IBM's purchase offer represents an 18% premium over Ascential's closing stock price Friday of $15.70 and reflects Ascential's rapid growth. The software developer's sales in 2004 grew 46% to $271.9 million.
IBM is clearly confident that the growth will continue. Company officials point to an IDC study that predicts enterprise spending on data-integration tools and services will grow from $9.3 billion in 2003 to $13.6 billion in 2008.
Other vendors are also chasing the market. Last week, for instance, Microsoft said it would purchase Groove Networks Inc. to bolster its software's information-sharing and collaborative capabilities. During a conference call Monday, Ascential chairman and CEO Peter Gyenes said IBM's purchase of his company could be seen as "an offensive move" against Microsoft, Oracle, and other middleware vendors.
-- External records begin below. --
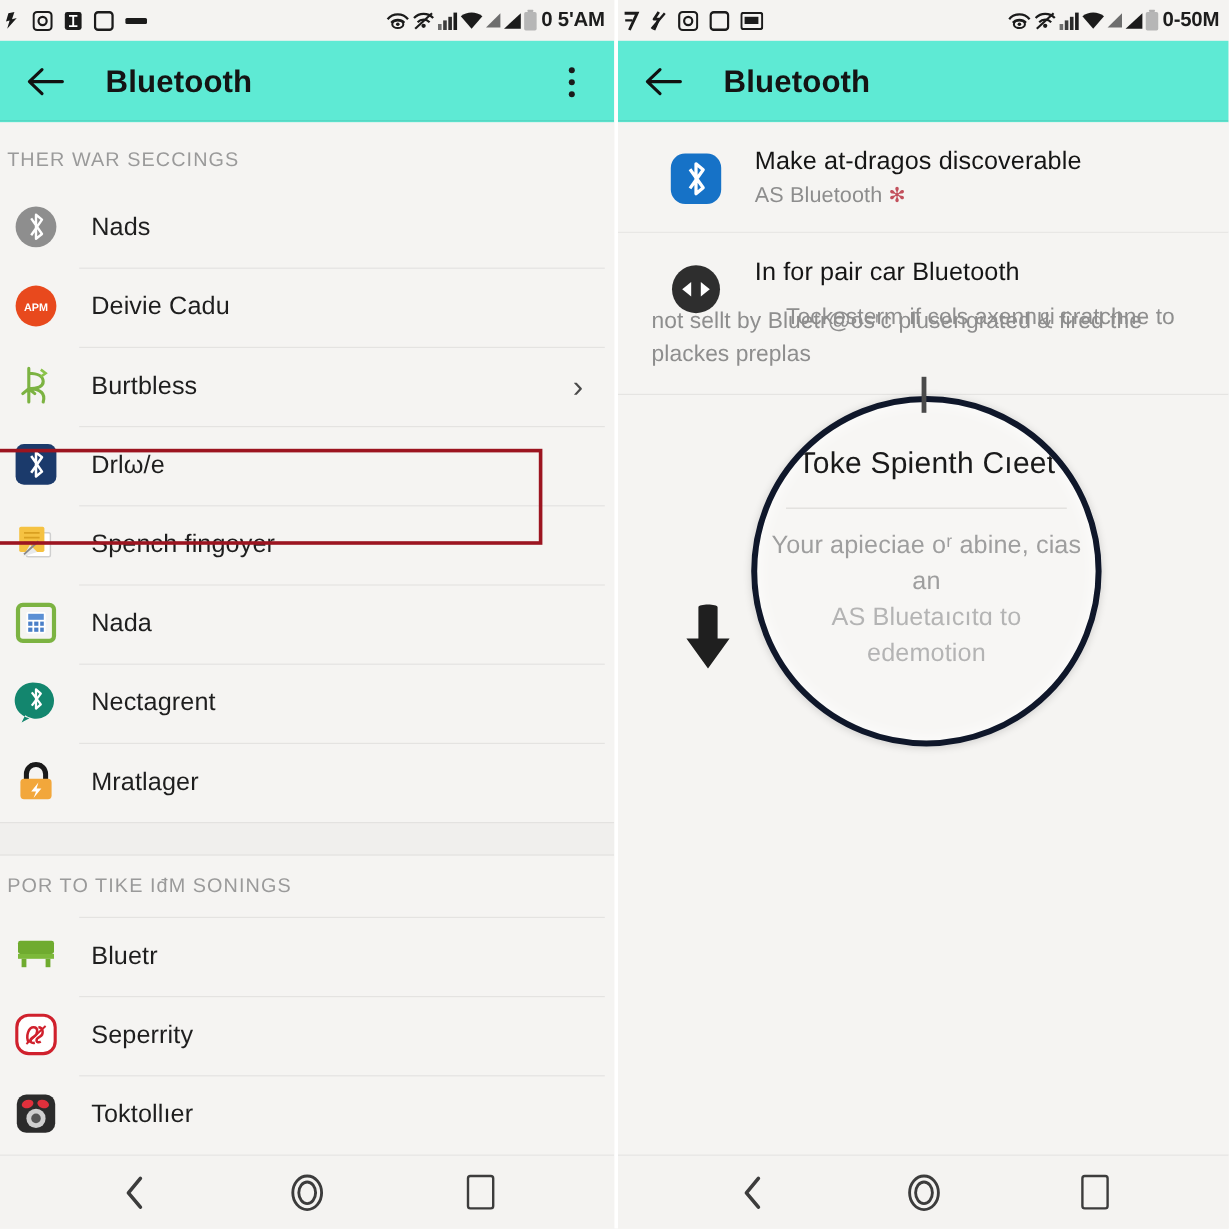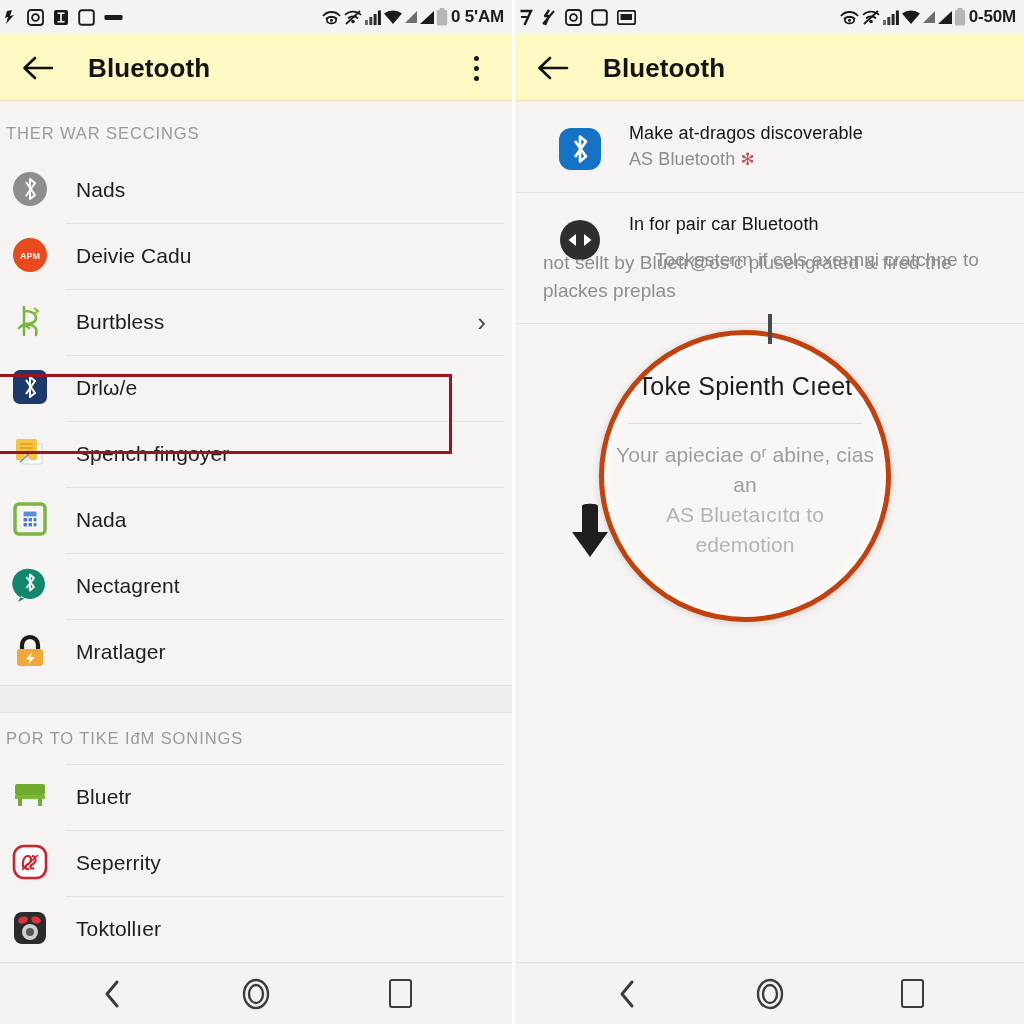--- a/index.html
+++ b/index.html
@@ -70,21 +70,21 @@
     color: #1d1d1d;
     letter-spacing: -0.2px;
     white-space: nowrap;
     margin-left: 2px;
   }
 
   
   .actionbar {
     height: 68px;
     flex: 0 0 68px;
-    background: #fef9c3;
+    background: #5eead4;
     display: flex;
     align-items: center;
     padding: 0 18px;
     box-sizing: border-box;
     position: relative;
   }
   .actionbar::after {
     content: "";
     position: absolute;
     left: 0; right: 0; bottom: 0;
@@ -222,21 +222,21 @@
     width: 46px;
     flex: 0 0 46px;
     margin-right: 26px;
     display: flex;
     align-items: flex-start;
     justify-content: center;
     padding-top: 4px;
   }
   .r-text { flex: 1 1 auto; min-width: 0; }
   .r-title {
-    font-size: 18px;
+    font-size: 21px;
     color: #151515;
     font-weight: 400;
     letter-spacing: 0.1px;
     line-height: 1.25;
   }
   .r-sub {
     font-size: 18px;
     color: #8d8d8d;
     margin-top: 4px;
     letter-spacing: 0.1px;
@@ -247,26 +247,26 @@
     color: #8e8e8e;
     line-height: 1.46;
     margin-top: 10px;
     letter-spacing: 0.05px;
   }
   .r-para .indent { padding-left: 26px; display: inline; }
 
   
   .magnifier {
     position: absolute;
-    left: 84px;
+    left: 111px;
     top: 228px;
     width: 292px;
     height: 292px;
     border-radius: 50%;
-    border: 5px solid #c2410c;
+    border: 5px solid #0f172a;
     box-sizing: border-box;
     background: #f7f6f4;
     box-shadow: 0 1px 7px rgba(0,0,0,0.16), inset 0 0 14px rgba(255,255,255,0.9);
     overflow: hidden;
     z-index: 9;
   }
   .mag-inner {
     position: absolute;
     inset: 0;
     display: flex;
Gyenes will join IBM and report to Janet Perna, general manager of IBM's information-management software division, within which Ascential will become a business unit.
The acquisition is in keeping with IBM's strategy of building out a rich middleware portfolio through acquisitions. Last July, the company acquired Alphablox, a maker of software that lets users create a visual representation of business data. In April, IBM purchased systems-management vendor Candle. In 2003, the company bought middleware developers ThinkDynamics and Green Pasture Software. IBM purchased development-tools maker Rational Software for $2.1 billion in 2002. Under CEO Sam Palmisano, IBM has made more than a dozen acquisitions, for a reported total of more than $6 billion.
In some ways IBM's acquisition of Ascential isn't a surprise, says Judith Hurwitz, president of consulting firm Hurwitz Associates. Ascential was part of database vendor Informix and was spun out as an independent company when IBM acquired Informix in 2001. Since then Ascential has been on its own shopping spree, acquiring Torrent Systems, Vality Technology, and Mercator Software in recent years as it expanded its data-integration, data-cleansing, and metadata-management product offerings.
"This will fill a real need in IBM's [software product] stack," Hurwitz says. "Their products already work together seamlessly. It was just a logical move." IBM, in turn, will provide the sales, support, and consulting manpower that the smaller company was unable to muster, she says.
IBM's acquisition of Ascential could complicate its partnership with Informatica Corp., also a maker of data-integration tools. IBM optimizes Informatica's data-integration software to run on WebSphere and also markets Informatica products through its Business Consulting unit. Perna said she hopes Informatica would be willing to continue the partnership despite IBM's acquisition of a competitor.
Ascential's software is "a strong complement" to IBM's existing integration products, Perna said. Under one scenario, a company looking to consolidate data from multiple ERP systems into a single system could use IBM's WebSphere Information Integrator to access data stored on mainframes and other servers for profiling. Ascential's data-migration tools could then be used to pull the data into the single system.
IBM officials say they don't anticipate any significant layoffs at Ascential as a result of the buyout. Ascential is headquartered in Westboro, Mass.